**Task item**
Keep each line of the material that includes "implementation", and leave out the rest.

**Records to process**
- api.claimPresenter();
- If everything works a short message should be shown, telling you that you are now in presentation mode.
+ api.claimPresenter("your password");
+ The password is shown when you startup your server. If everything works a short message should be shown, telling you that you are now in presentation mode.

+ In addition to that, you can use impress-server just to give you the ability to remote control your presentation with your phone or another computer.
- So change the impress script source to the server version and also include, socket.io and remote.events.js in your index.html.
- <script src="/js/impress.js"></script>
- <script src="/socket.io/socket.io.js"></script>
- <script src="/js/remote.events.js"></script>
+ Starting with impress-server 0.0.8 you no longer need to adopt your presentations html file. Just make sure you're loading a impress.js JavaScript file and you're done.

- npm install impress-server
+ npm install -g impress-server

==

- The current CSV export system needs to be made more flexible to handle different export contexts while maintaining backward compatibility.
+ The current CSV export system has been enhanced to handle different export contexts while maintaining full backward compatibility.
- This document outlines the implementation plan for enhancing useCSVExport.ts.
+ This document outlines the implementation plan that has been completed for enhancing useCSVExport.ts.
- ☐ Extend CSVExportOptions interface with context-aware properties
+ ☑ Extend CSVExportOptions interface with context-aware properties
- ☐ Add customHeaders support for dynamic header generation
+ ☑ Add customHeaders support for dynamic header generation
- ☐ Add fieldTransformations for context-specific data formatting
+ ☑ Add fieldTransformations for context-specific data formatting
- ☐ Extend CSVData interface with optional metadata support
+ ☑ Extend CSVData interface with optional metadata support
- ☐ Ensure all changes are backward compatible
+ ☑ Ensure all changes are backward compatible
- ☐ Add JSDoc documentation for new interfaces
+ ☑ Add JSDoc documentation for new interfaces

**Result below**
- This document outlines the implementation plan for enhancing useCSVExport.ts.
+ This document outlines the implementation plan that has been completed for enhancing useCSVExport.ts.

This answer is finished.